Will new year bring resumption of labor negotiations?

Happy new year, everyone! And isn't it wonderful to put 2021 behind us, turn the page to 2022 and start gearing up for the start of spring training in six weeks ... er, hold the phone.

The calendar may have changed, but the state of Major League Baseball remains just as it was last month, with a lockout still in place and no evidence it's about to end anytime soon.

Not that any of this should surprise you. When the collective bargaining agreement expired Dec. 1 and the league enacted its lockout of players, we knew neither side would feel any sense of urgency for quite some time. The beauty (and the curse) of the Dec. 1 expiration date on the old CBA was the window of opportunity it provided for the two parties to continue to negotiate without any risk of losing games.

Now, though, we're more than a month into the work stoppage. And though there's still plenty of time to go before pitchers and catchers are scheduled to report, it's fair to start wondering when these folks are going to start talking again in pursuit of a new deal.

Thumbnail image for baseballs-generic-art-nats.jpgAccording to all reports from those who monitor these things, there have been virtually no formal discussions between owners and players since the lockout began 33 days ago. Again, this isn't surprising, given the lack of an upcoming deadline. But you'd certainly like to start hearing reports of meetings being scheduled in the near future, right?

In all likelihood, we won't hear much until there really is a threat of spring training being delayed. When would that be? Well, if pitchers and catchers are scheduled to report around Feb. 15, and both sides would like to budget a little bit of time for a whole lot of unsigned free agents to figure out where they'll be playing this year, you would think a deal right around Feb. 1 would be imperative.

Again, though, that's far from a hard deadline. It's more of an optimal date to give everyone ample time to assemble their rosters before gathering in Florida and Arizona.
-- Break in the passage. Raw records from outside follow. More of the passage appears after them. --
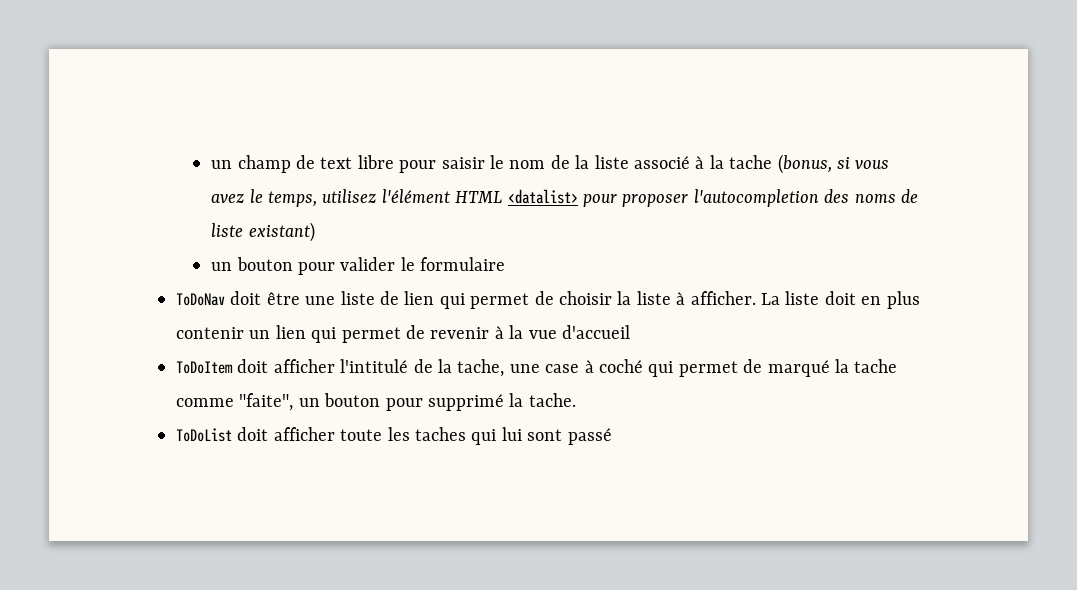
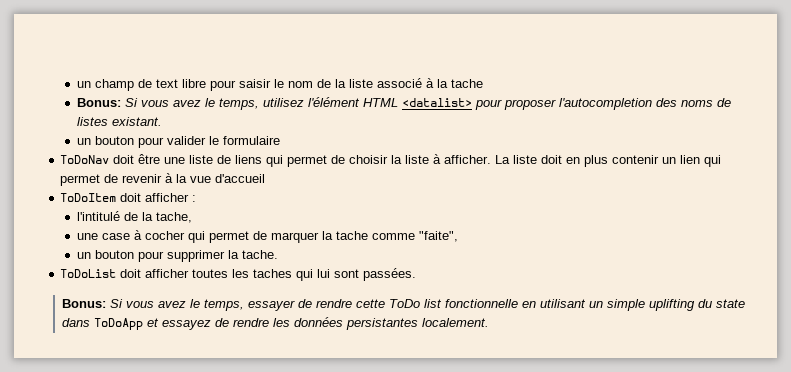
- un champ de text libre pour saisir le nom de la liste associé à la tache (bonus, si vous avez le temps, utilisez l'élément HTML <datalist> pour proposer l'autocompletion des noms de liste existant)
+ un champ de text libre pour saisir le nom de la liste associé à la tache
+ Bonus: Si vous avez le temps, utilisez l'élément HTML <datalist> pour proposer l'autocompletion des noms de listes existant.
- ToDoNav doit être une liste de lien qui permet de choisir la liste à afficher.
+ ToDoNav doit être une liste de liens qui permet de choisir la liste à afficher.
- ToDoItem doit afficher l'intitulé de la tache, une case à coché qui permet de marqué la tache comme "faite", un bouton pour supprimé la tache.
+ ToDoItem doit afficher :
+ l'intitulé de la tache,
+ une case à cocher qui permet de marquer la tache comme "faite",
+ un bouton pour supprimer la tache.
- ToDoList doit afficher toute les taches qui lui sont passé
+ ToDoList doit afficher toutes les taches qui lui sont passées.
+ Bonus: Si vous avez le temps, essayer de rendre cette ToDo list fonctionnelle en utilisant un simple uplifting du state dans ToDoApp et essayez de rendre les données persistantes localement.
The harder deadline would come as Feb. 15 approaches. Teams should feel some pressure to open camps on time, because a delayed start to spring training means a delayed start to the exhibition season (and thus a loss of revenue).
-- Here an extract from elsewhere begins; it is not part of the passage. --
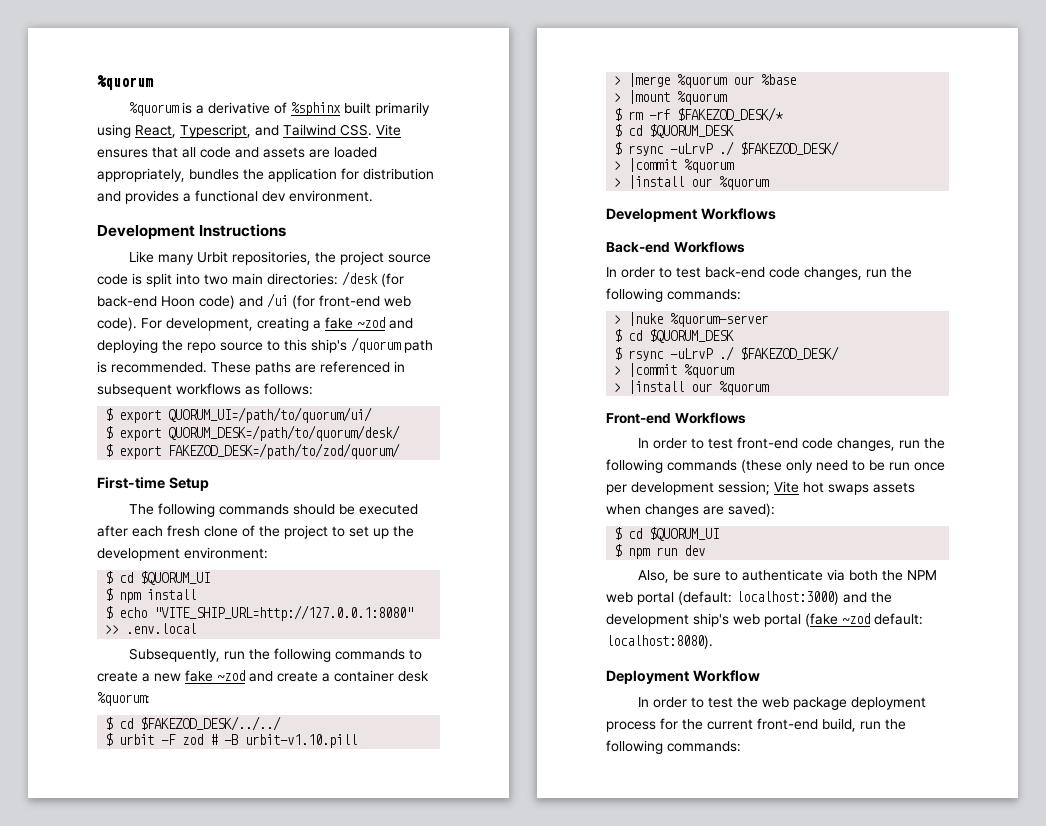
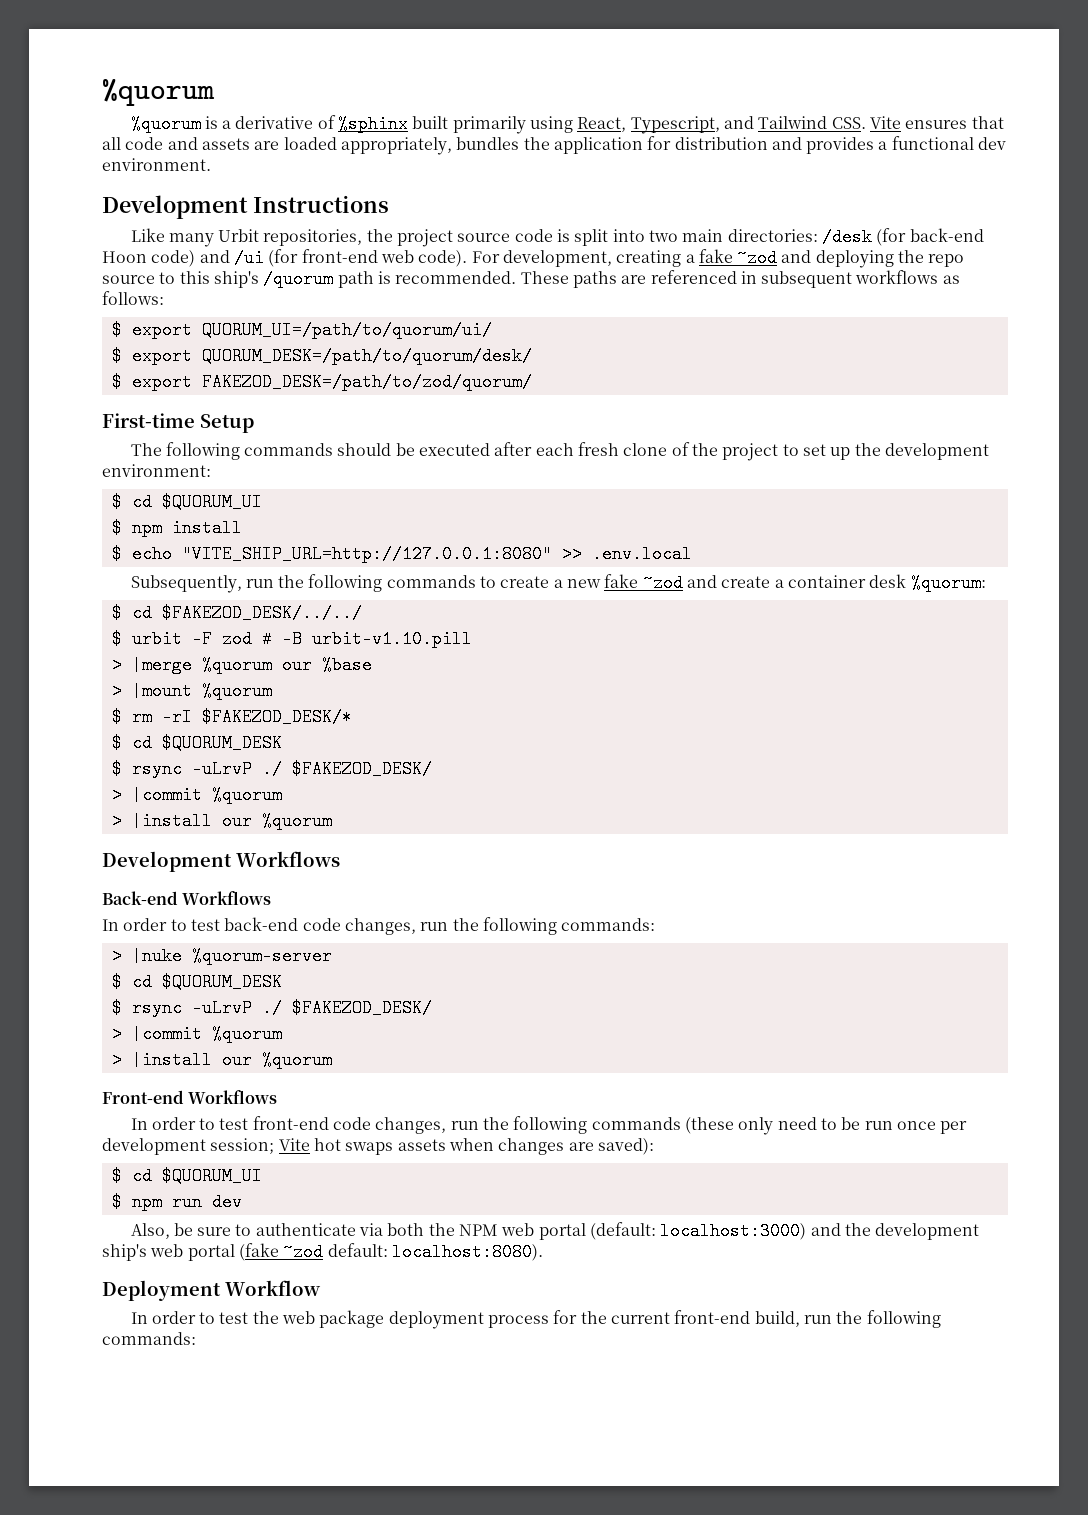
- $ rm -rf $FAKEZOD_DESK/*
+ $ rm -rI $FAKEZOD_DESK/*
Again, though, that's not absolutely necessary to still begin the regular season on time March 31. There is wiggle room in the spring training schedule, if the two sides are willing to reduce the number of workout days or exhibition games.
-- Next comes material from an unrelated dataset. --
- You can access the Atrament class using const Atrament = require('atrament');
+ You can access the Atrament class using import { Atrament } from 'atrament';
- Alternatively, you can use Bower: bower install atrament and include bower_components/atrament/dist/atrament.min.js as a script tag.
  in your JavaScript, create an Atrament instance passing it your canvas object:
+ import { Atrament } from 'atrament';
Teams typically have about 10 workout days in February, followed by four weeks of exhibition games before heading north (with three days set aside for final exhibitions in MLB ballparks and time for everyone to move into new apartments). If absolutely necessary, they could trim those six weeks down to four: one week for workouts, three weeks for exhibition games, leading right up to opening day.

That feels like the bare minimum players would agree to. Remember, MLB held a condensed, three-week "summer training" in July 2020, with only a handful of exhibition games at the end, and there were plenty of complaints about guys not being in game-shape yet and suffering injuries as a result. As much as they complain about the Grapefruit and Cactus league schedules, players really do need them to properly prepare for the regular season, especially pitchers.

So, given all that, it's reasonable to suggest March 1 is the latest spring training could start without delaying opening day. Which means a new CBA would need to be agreed upon no later than the final week of February, setting off a mad scramble of free agent signings.

How likely is that scenario? It certainly makes sense. But sadly, as we've seen time and again through the years in these kind of situations, never count on baseball doing something that makes sense.